Identification of primordial germ cell-like cells as liver metastasis initiating cells in mouse tumour models.

作者信息

Liu Chunfang, Ma Zhan, Cai Zhen, Zhang Fengyu, Liu Cheng, Chen Tingjin, Peng Danni, Xu Xiaohong, Lin Hui-Kuan

机构信息

1Department of Laboratory Medicine, Huashan Hospital, Shanghai Medical College, Fudan University, Shanghai, 200040 China.

2Department of Cancer Biology, Wake Forest School of Medicine, Winston-Salem, NC 27157 USA.

出版信息

Cell Discov. 2020 Mar 24;6:15. doi: 10.1038/s41421-020-0145-3. eCollection 2020.

DOI:10.1038/s41421-020-0145-3
PMID:32218989
原文链接:https://pmc.ncbi.nlm.nih.gov/articles/PMC7090051/
Abstract

Liver metastasis, characterized by the spread of tumors to the liver from other areas, represents a deadly disease with poor prognosis. Currently, there is no effective therapeutic strategies and/or agents to combat liver metastasis primarily due to the insufficient understanding of liver metastasis. To develop a promising strategy for targeting liver metastasis, understanding of a cell origin responsible for liver metastasis and how this cell can be pharmacologically eliminated are therefore crucial.
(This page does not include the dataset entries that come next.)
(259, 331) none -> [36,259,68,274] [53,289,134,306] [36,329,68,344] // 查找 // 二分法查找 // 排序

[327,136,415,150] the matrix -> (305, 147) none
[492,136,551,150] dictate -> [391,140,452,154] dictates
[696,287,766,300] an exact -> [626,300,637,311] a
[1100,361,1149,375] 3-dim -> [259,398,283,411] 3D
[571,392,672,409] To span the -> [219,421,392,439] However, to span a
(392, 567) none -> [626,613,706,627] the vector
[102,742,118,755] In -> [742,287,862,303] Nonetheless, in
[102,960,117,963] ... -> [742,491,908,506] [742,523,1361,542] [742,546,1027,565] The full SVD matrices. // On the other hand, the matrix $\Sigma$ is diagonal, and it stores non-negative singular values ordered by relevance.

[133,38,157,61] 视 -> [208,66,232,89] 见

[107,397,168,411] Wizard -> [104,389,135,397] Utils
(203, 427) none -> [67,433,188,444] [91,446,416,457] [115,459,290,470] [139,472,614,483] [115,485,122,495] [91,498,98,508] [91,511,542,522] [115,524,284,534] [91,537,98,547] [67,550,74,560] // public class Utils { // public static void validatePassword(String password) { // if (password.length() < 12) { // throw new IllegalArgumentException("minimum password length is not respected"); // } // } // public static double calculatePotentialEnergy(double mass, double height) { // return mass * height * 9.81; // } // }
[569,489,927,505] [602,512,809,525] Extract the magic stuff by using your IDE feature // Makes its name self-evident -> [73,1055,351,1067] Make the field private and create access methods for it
Using diverse tumor models including genetic mouse model and syngeneic tumor models, we identified primordial germ cell (PGC)-like tumor cells, which are enriched in earliest liver micro-metastasis (up to 99%), as a cell origin of liver metastasis. PGC-like tumor cells formed earliest micro-metastasis in liver and gradually differentiated into non-PGC-like tumor cells to constitute late macro-metastasis in the course of tumor metastasis. The liver metastasis-initiating cells (PGC-like tumor cells) display cell renewal and differentiation capabilities, resemble primordial germ cells (PGCs) in morphology and PGC marker gene expression, and express higher level of the genes linked to metastasis and immune escape compared with non-PGC-like tumor cells. Of note, Stellar PGC-like tumor cells, but not Stellar non-PGC-like cells, sorted from primary tumors of mice readily form liver metastasis. Depletion of PGC-like tumor cells through genetic depletion of any of key germ cell genes impairs liver metastasis, while increased PGC-like tumor cells by SMAD2 knockout is correlated with markedly enhanced liver metastasis. Finally, we present the proof of principle evidence that pharmacologically targeting BMP pathways serves as a promising strategy to eliminate PGC-like tumor cells leading to abrogating liver metastasis. Collectively, our study identifies PGC-like tumor cells as a cell origin of liver metastasis, whose depletion by genetically targeting core PGC developmental genes or pharmacologically inhibiting BMP pathways serves a promising strategy for targeting liver metastasis.

摘要

肝转移是指肿瘤从其他部位扩散至肝脏,是一种预后较差的致命疾病。目前,由于对肝转移的认识不足,尚无有效的治疗策略和/或药物来对抗肝转移。因此,为了开发一种有前景的肝转移靶向策略,了解肝转移的细胞起源以及如何从药理学角度消除这种细胞至关重要。我们使用了包括基因小鼠模型和同基因肿瘤模型在内的多种肿瘤模型,确定了原始生殖细胞样肿瘤细胞是肝转移的细胞起源,这种细胞在最早的肝脏微转移中富集(高达99%)。在肿瘤转移过程中,原始生殖细胞样肿瘤细胞在肝脏中形成最早的微转移,并逐渐分化为非原始生殖细胞样肿瘤细胞,从而构成晚期大转移。肝转移起始细胞(原始生殖细胞样肿瘤细胞)具有细胞更新和分化能力,在形态和原始生殖细胞标记基因表达方面类似于原始生殖细胞(PGC),并且与非原始生殖细胞样肿瘤细胞相比,表达更高水平的与转移和免疫逃逸相关的基因。值得注意的是,从小鼠原发性肿瘤中分离出的恒星原始生殖细胞样肿瘤细胞,而非恒星非原始生殖细胞样细胞,很容易形成肝转移。通过基因敲除任何关键生殖细胞基因来耗尽原始生殖细胞样肿瘤细胞会损害肝转移,而通过敲除SMAD2增加原始生殖细胞样肿瘤细胞则与肝转移显著增强相关。最后,我们提供了原理证据,即从药理学角度靶向骨形态发生蛋白(BMP)信号通路是一种有前景的策略,可以消除导致肝转移被废除的原始生殖细胞样肿瘤细胞。总之,我们的研究确定原始生殖细胞样肿瘤细胞是肝转移的细胞起源,通过基因靶向核心PGC发育基因或从药理学角度抑制BMP信号通路来耗尽这种细胞是一种有前景的肝转移靶向策略。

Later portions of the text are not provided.